= Hulbert Aldrich =

American banking executive and businessman

Hulbert S. Aldrich (1907–1995) was an American banking executive and businessman who had a lengthy career with the New York Trust Company and its predecessor, the Chemical Bank, serving as director of both organizations during his career. He also chaired the Commonwealth Fund Board of Directors from 1969 through 1977 and served as a board member of Hill Samuel, IBM, and Columbia University Irving Medical Center.

==Life and career==
Aldrich, a graduate from Yale University, was born in Fall River, Massachusetts, in 1907. His older brother was the American football player Malcolm "Mac" Pratt Aldrich. In 1930, he joined the staff of the New York Trust Company (NYTC), where he was appointed vice president in 1943. He remained in that position until 1950, when he became president and director of the NYTC. His tenure as president marked several years of steady growth, and the NYTC was the ninth largest bank in New York City when it merged after nine years of his stewardship in 1959 with the city's fourth largest bank, the Chemical Corn Exchange Bank, to form the Chemical Bank New York Trust Company (CBNYTC).
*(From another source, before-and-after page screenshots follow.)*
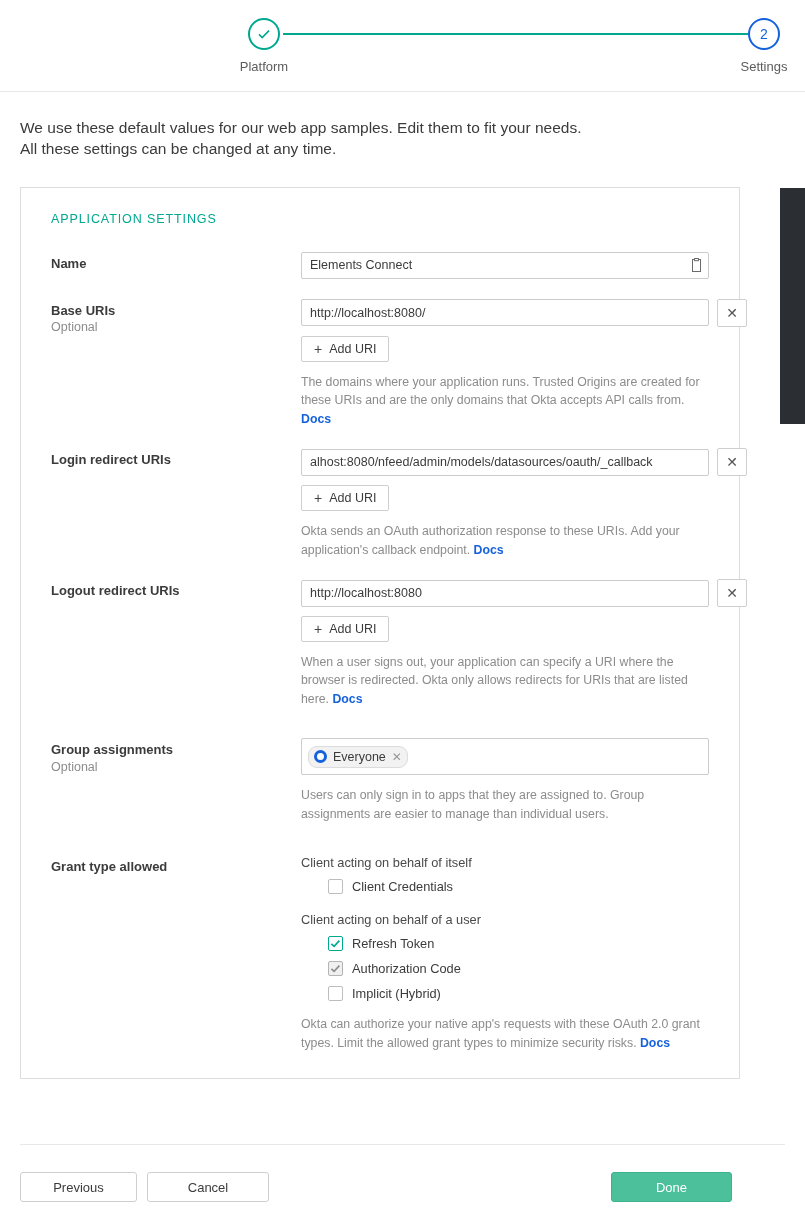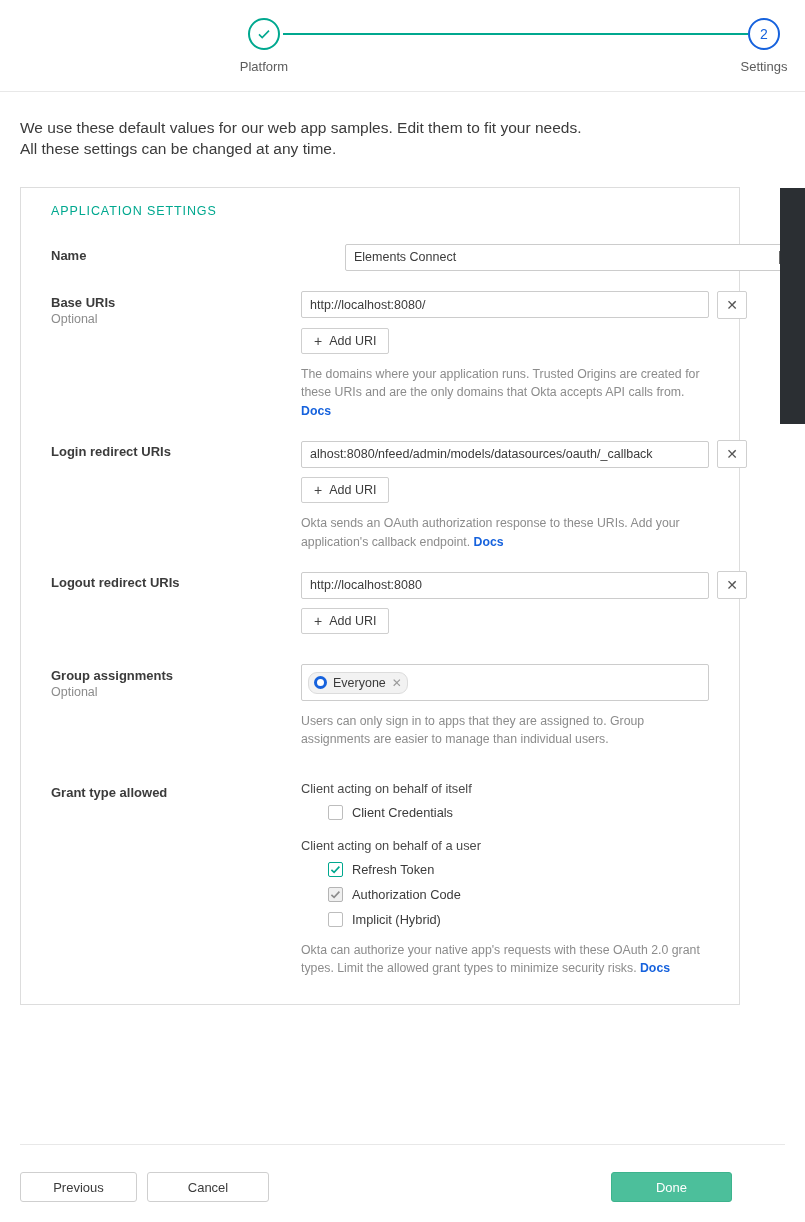--- a/index.html
+++ b/index.html
@@ -75,7 +75,7 @@
     width: 720px;
     border: 1px solid #dddddd;
     background: #ffffff;
-    padding: 16px 0 22px 0;
+    padding: 24px 0 22px 0;
     position: relative;
   }
   .section-title {

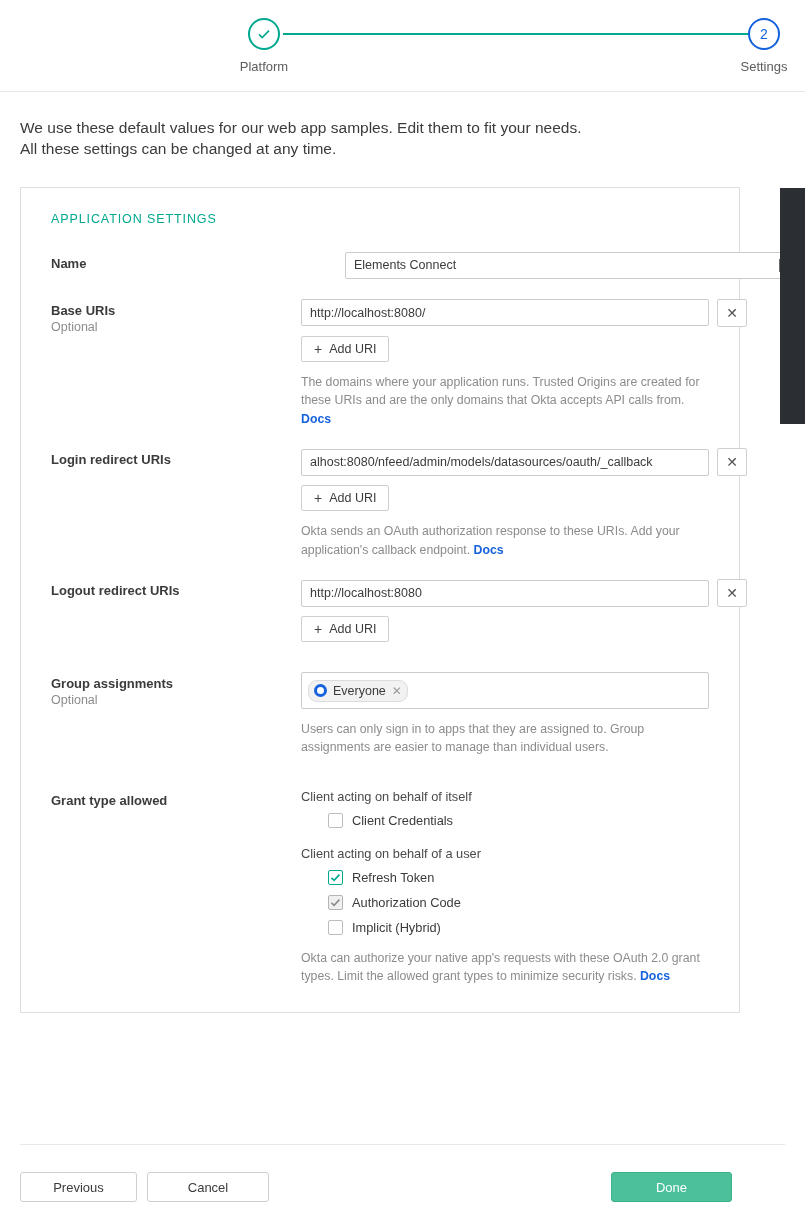--- a/index.html
+++ b/index.html
@@ -132,7 +132,7 @@
     display: flex; align-items: center; justify-content: center;
     cursor: pointer;
   }
-  .name-wrap { position: relative; width: 451px; margin-left: 44px; }
+  .name-wrap { position: relative; width: 408px; }
   .name-wrap input { width: 100%; }
   .name-wrap .copy-btn {
     position: absolute; right: 2px; top: 1px;

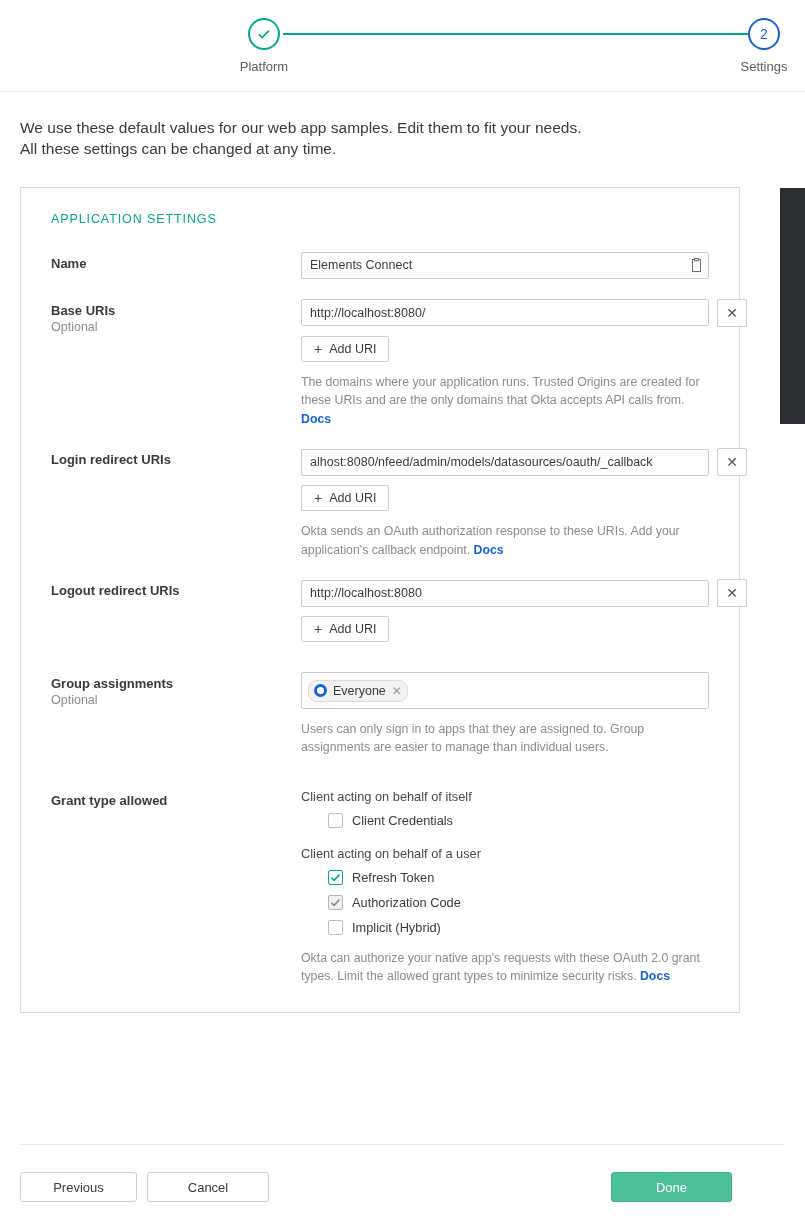--- a/index.html
+++ b/index.html
@@ -353,6 +353,10 @@
         <span class="plus">+</span>
         <span>Add URI</span>
       </button>
+      <div class="helper">
+        <span>When a user signs out, your application can specify a URI where the browser is redirected. Okta only allows redirects for URIs that are listed here.</span>
+        <a href="#">Docs</a>
+      </div>
     </div>
   </div>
Aldrich served as Vice President and director of the CBNYTC from 1959 through 1969. In 1969, the CBNYTC's holding company was formed, and Aldrich became vice chairman and director of that company. He retired from that position three years later, in 1972, after which he was elected to the board of Hill Samuel of London. He served as the chairman of Hill Samuel's New York division from 1973 through 1979.

Aldrich concurrently chaired the Commonwealth Fund Board of Directors from 1969 to 1977, a position that had previously been held by his brother Malcolm. He also served on the governing boards of several companies during his career, including IBM, Empire Savings Bank, Presbyterian Hospital, and Columbia University Irving Medical Center.

After his retirement, Aldrich divided his time between homes in Manhattan and Little Compton, Rhode Island. His last months were spent living at South Bay Manor, an assisted living facility in South Kingstown, R.I., where he died on January 2, 1995, at the age of 87.